Writing Memoir: The Perils of Research 3


YOU ARE WRITING YOUR MEMOIR. Memories are the basis of memoir, and we all know how fallible memories are. Naturally, you want your memoir to be as truthful as possible, so you set out to research the truth.

You choose your methods:

  • Interviewing family members and friends.
  • Going to the library and reading newspaper archives from the period about which you are writing.
  • Reading old journals and letters (yours and family members’) to verify dates and events.
  • Googling world events.
  • Traveling to your old hometown to visit old haunts and refresh your memories.
  • Read books of history and psychology about the issues or themes raised by your experiences.

And when you’re done, you have notebooks filled will references and ideas and statistics. Your bookshelf is filled with relevant works. Your web browser has more bookmarks.

You wonder, Is it enough? How do I incorporate this research into my story? How do I sift through all this materials? Should I do more research just to be sure my facts are accurate accurate?

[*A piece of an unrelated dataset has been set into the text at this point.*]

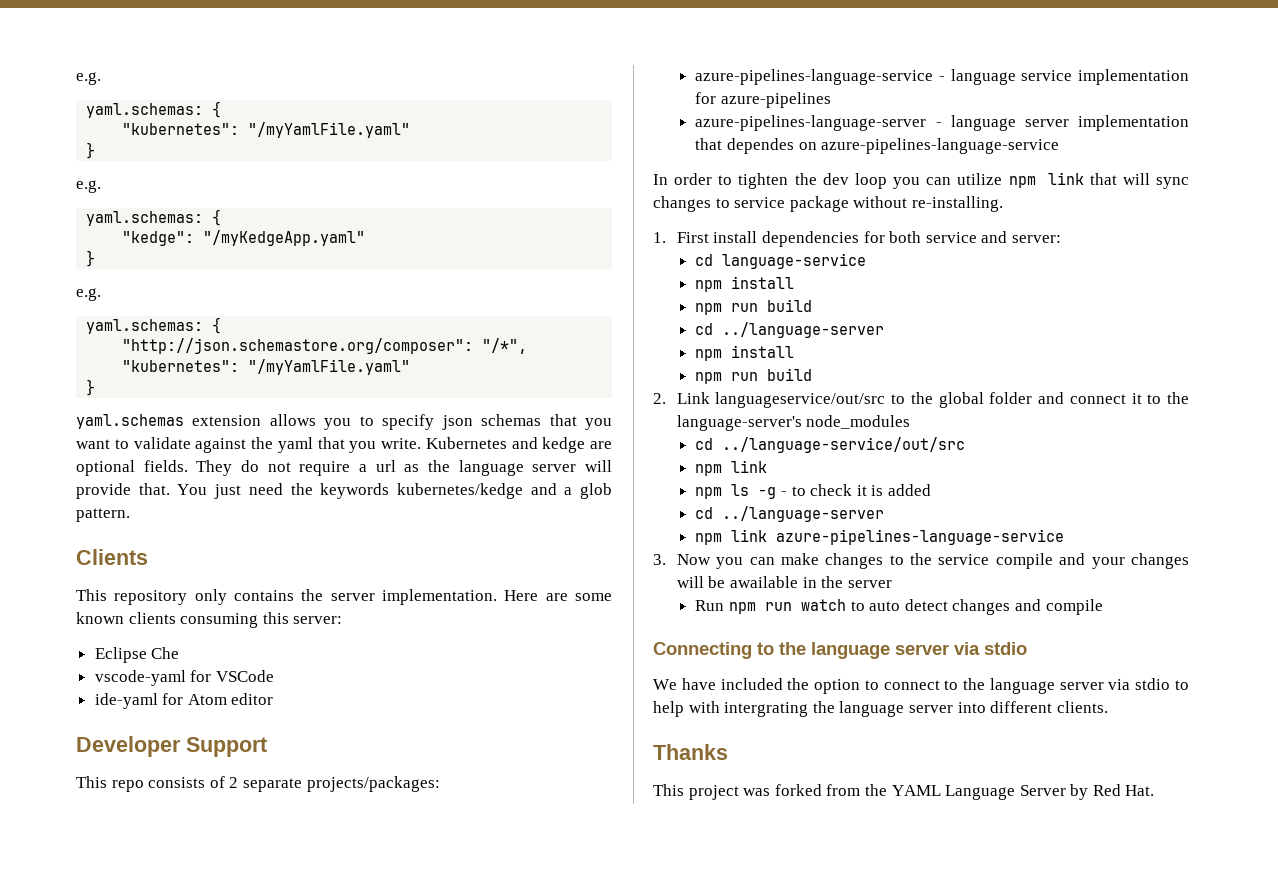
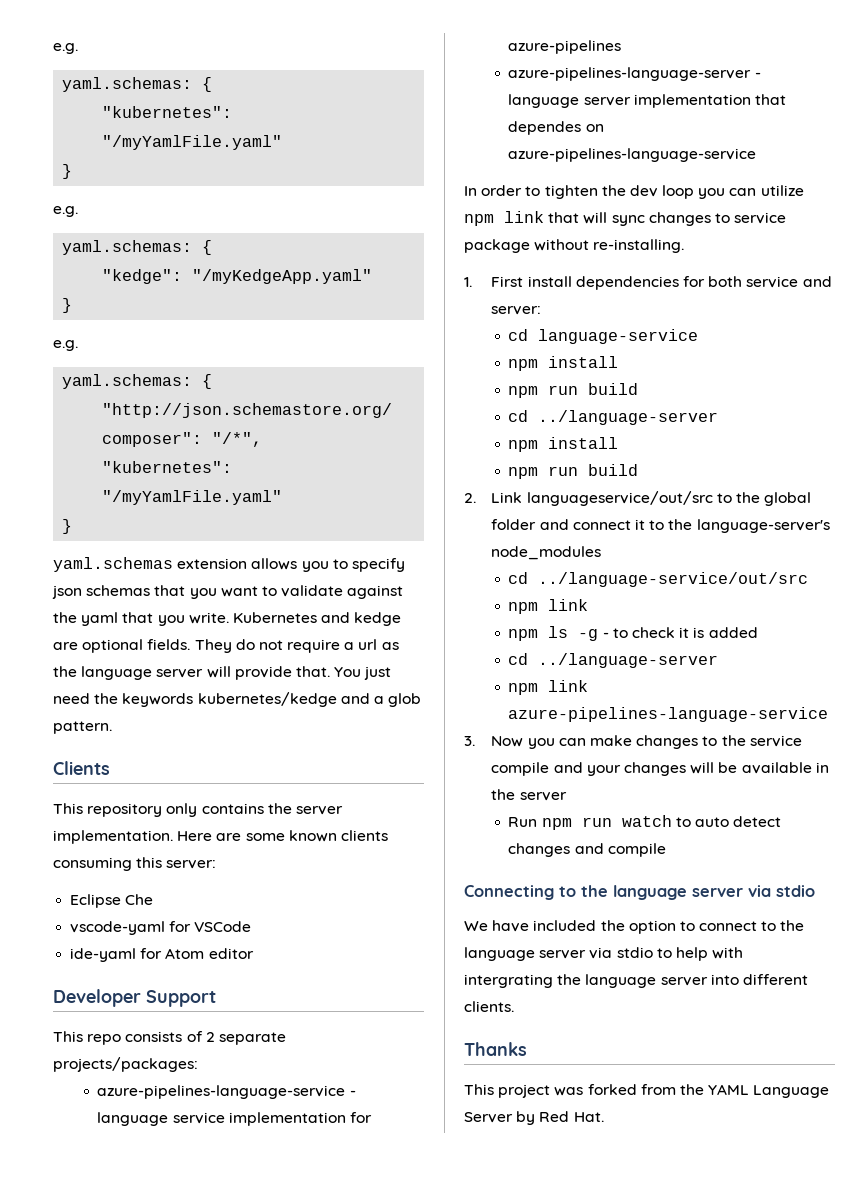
[729,576,798,588] awailable -> [741,762,812,774] available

Before engaging in investigating the surrounding times and facts of your memoir, consider the following.

 

The Perils of Research

  • You can get hung up on research and let it get in the way of writing. All too often, research becomes a reason to procrastinate — it’s so much easier than diving into the painful emotions of your past.
  • Now that you’ve done all that research, you feel the need to include everything — all those delicious facts — in your story. But all those facts will only choke your story, leaving it high and dry and without heart. Like anything else you add to your memoir — description or dialogue or a research tidbit — it must move your story forward. It must be essential to the core of your theme. Facts are good for you to know. They inform you and can provide more depth to your story. But research must serve the story’s needs, not your needs to provide information.
  • Research alters your memory. This was one of my biggest concerns when researching my mother’s journals for Not the Mother I Remember: I was afraid that reading my mother’s perceptions would subtly alter my own. And it did. Once I was able to understand an event through her eyes, my own viewpoint shifted slightly. I decided to handle this by first writing down what I remembered, then reading her journals. I also wrote about how seeing through the world through her eyes shifted my own viewpoint. Ultimately, that transformation became one of my narrative themes.

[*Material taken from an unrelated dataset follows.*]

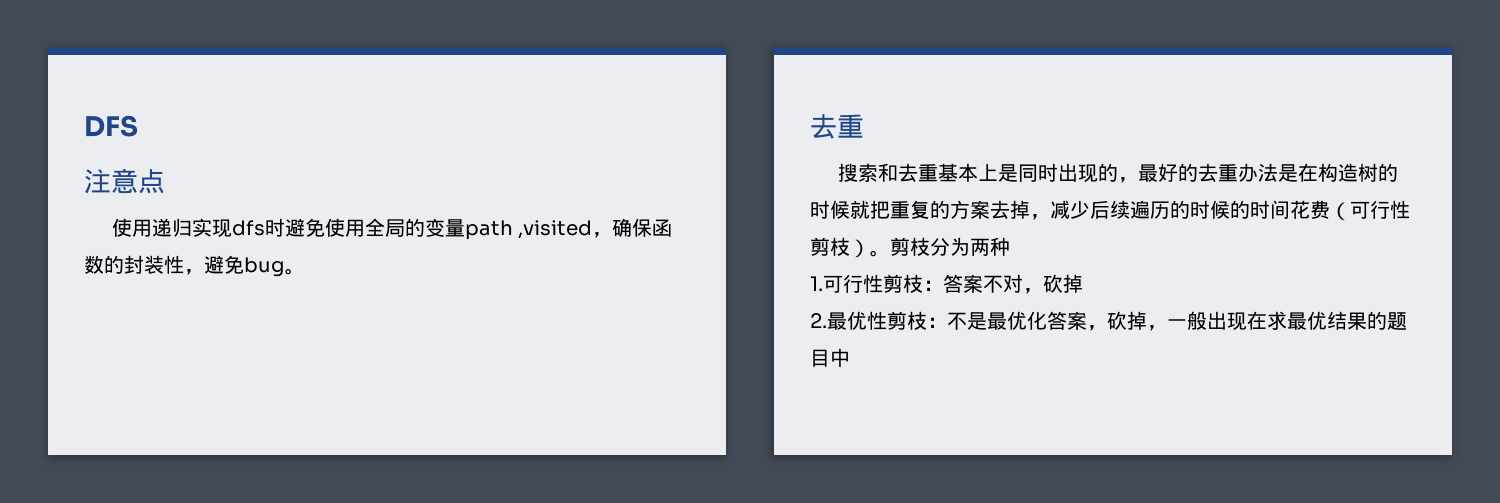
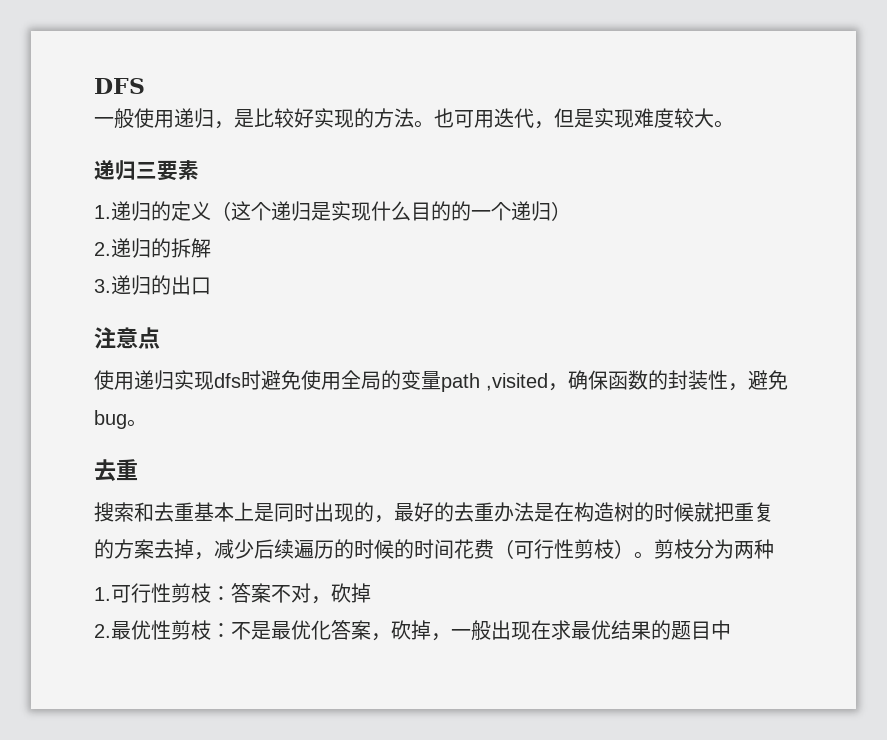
(138, 126) none -> [94,108,734,129] [94,160,199,181] [94,201,571,221] [94,238,211,258] [94,275,211,295] // 一般使用递归，是比较好实现的方法。也可用迭代，但是实现难度较大。 // 递归三要素 // 1.递归的定义（这个递归是实现什么目的的一个递归） // 2.递归的拆解 // 3.递归的出口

Yes, it’s important to research the facts in your memoir — don’t try to write your memoir without it. However, I recommend writing what you remember, first. Get your truth onto the page. Then research what needs investigating and incorporate what you have learned in a way that contributes to and moves your story forward. Add only what provides depth and helps your readers’ experience.

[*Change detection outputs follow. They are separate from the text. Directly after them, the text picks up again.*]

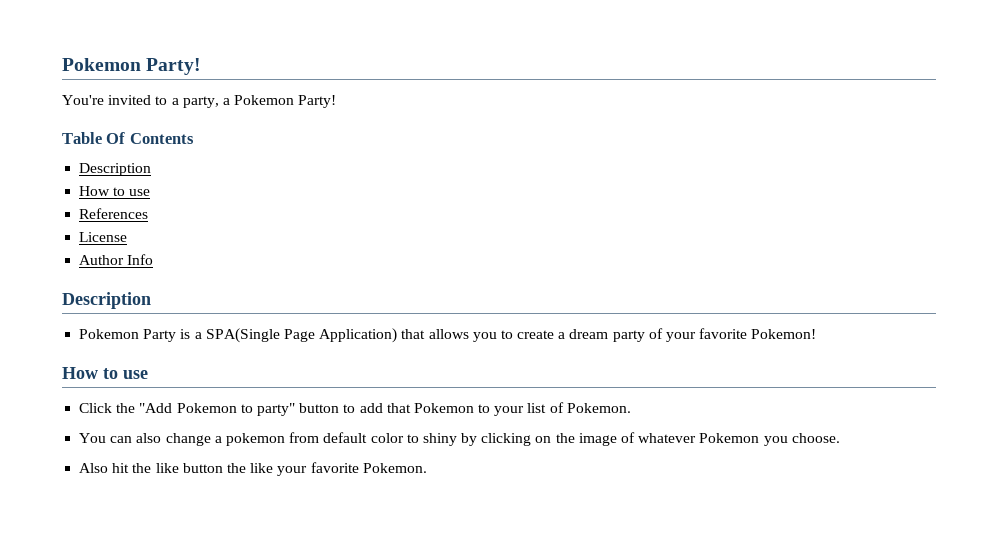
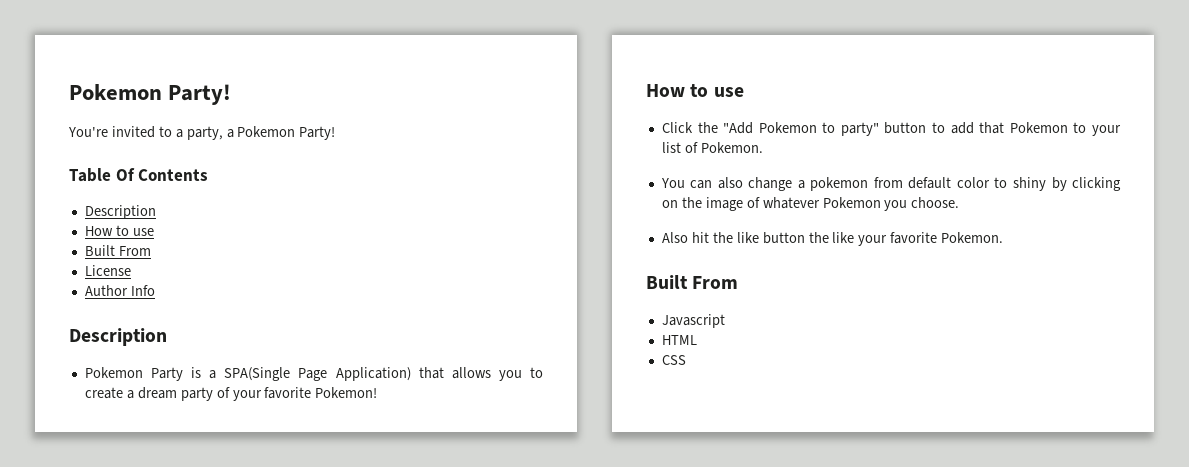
[79,208,149,219] References -> [84,245,151,256] Built From
(427, 468) none -> [646,275,739,289] [661,314,725,328] [661,335,697,345] [661,355,686,365] // Built From // Javascript // HTML // CSS

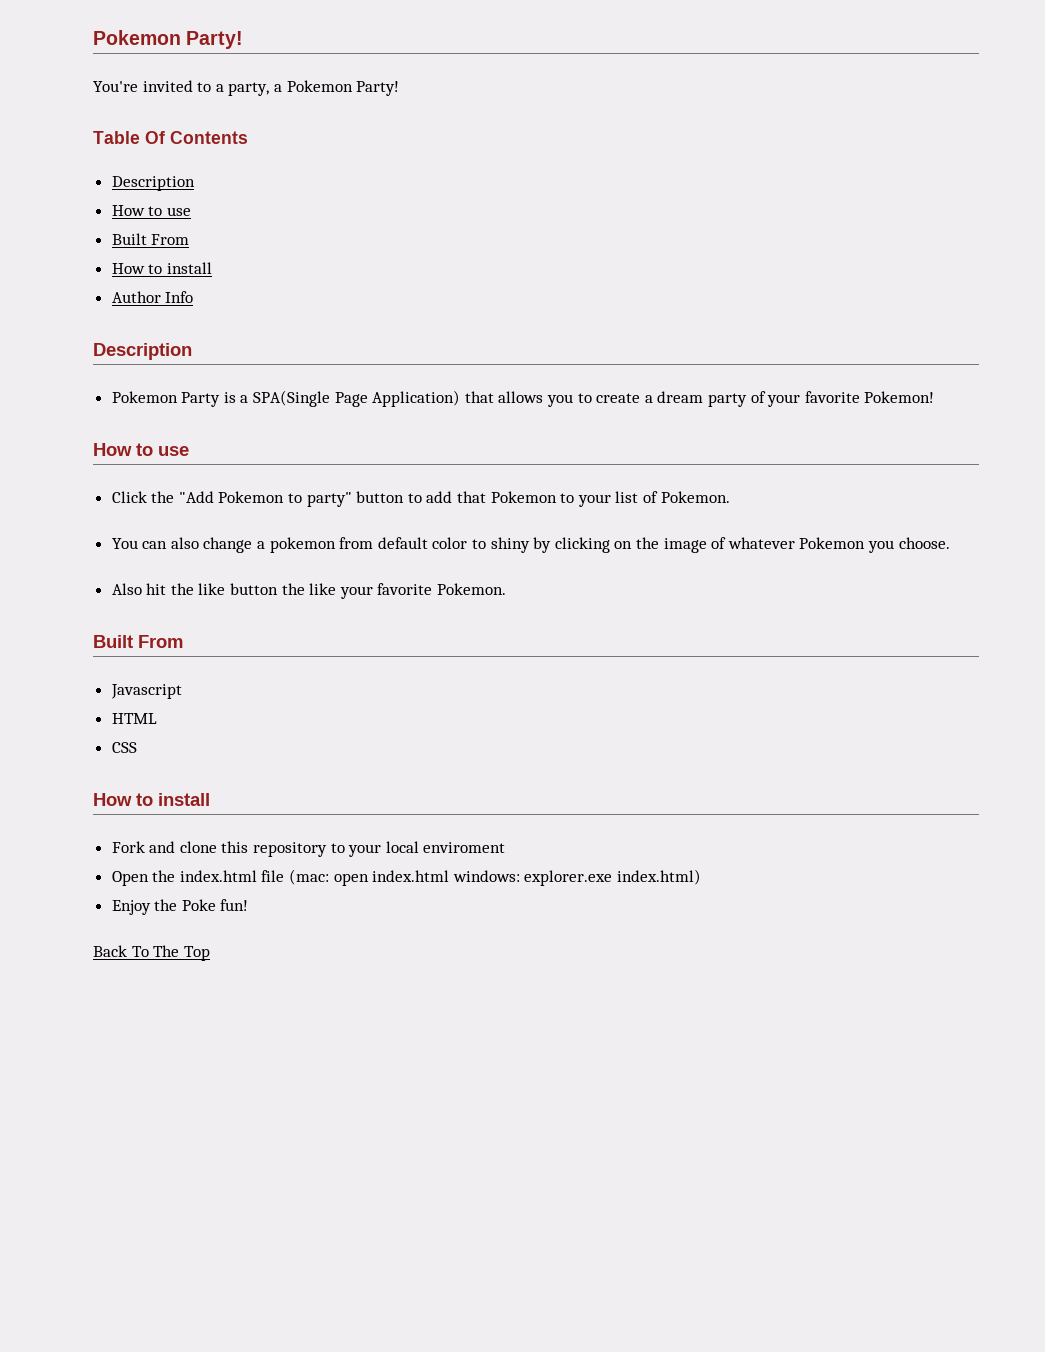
[84,265,131,276] License -> [111,262,212,274] How to install
(686, 360) none -> [93,793,210,806] [111,841,506,857] [111,869,702,886] [111,899,249,915] [93,945,210,961] // How to install // Fork and clone this repository to your local enviroment // Open the index.html file (mac: open index.html windows: explorer.exe index.html) // Enjoy the Poke fun! // Back To The Top

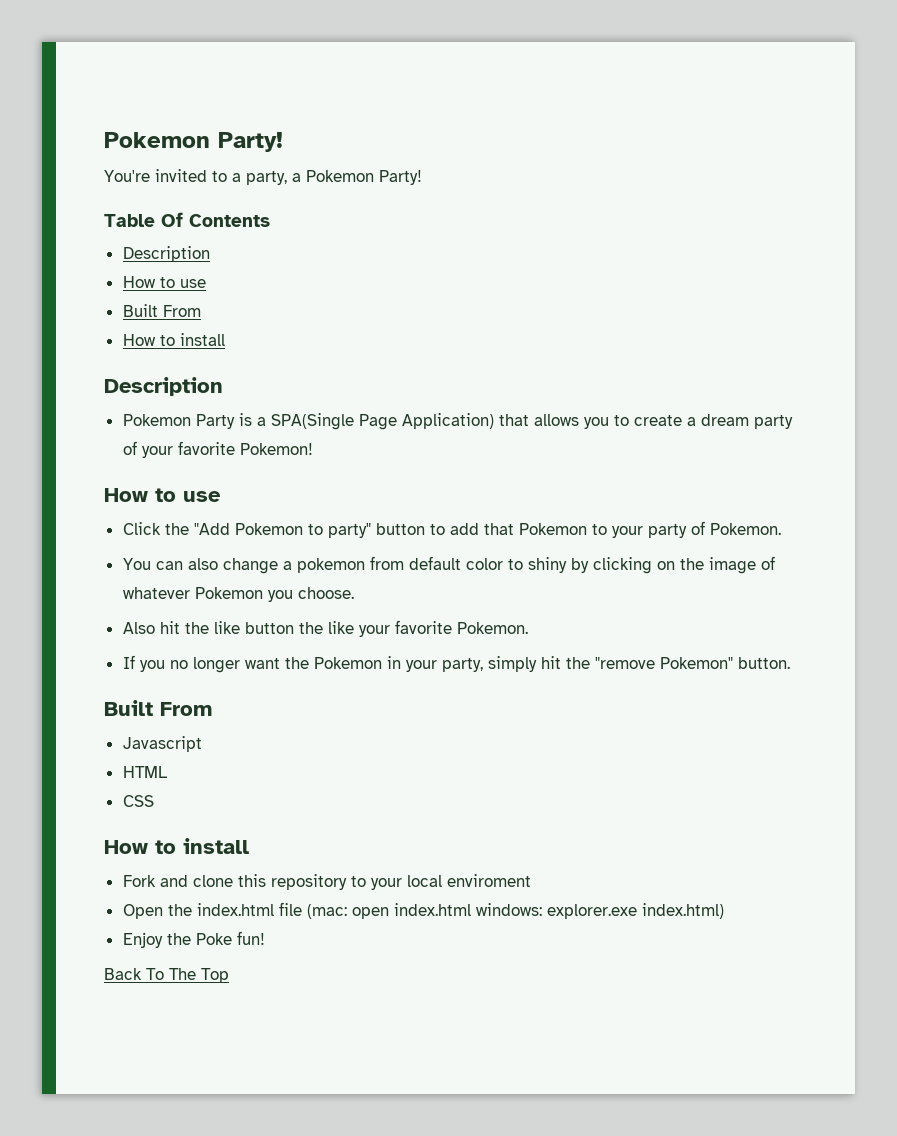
[111,291,194,303] // Author Info -> (225, 339) none
[615,491,639,503] list -> [647,524,687,538] party
(507, 589) none -> [122,655,790,673] // If you no longer want the Pokemon in your party, simply hit the "remove Pokemon" button.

All the research in the world will not make your memoir 100% factual. Click To Tweet

The truth is that all the research in the world will not make your memoir 100% factual. It can only be YOUR truth. YOUR story. There will be people who remember the events you are writing about differently. What makes their memory any better or more factual than yours? Memoir is not necessarily about exactly what happened, but how you remember it happening.

Memoir is about your perceptions, feelings, and responses and how they affected your life. That’s the story you want to write.


Have you fallen for any of the perils of research?
Please share your experience in the comments.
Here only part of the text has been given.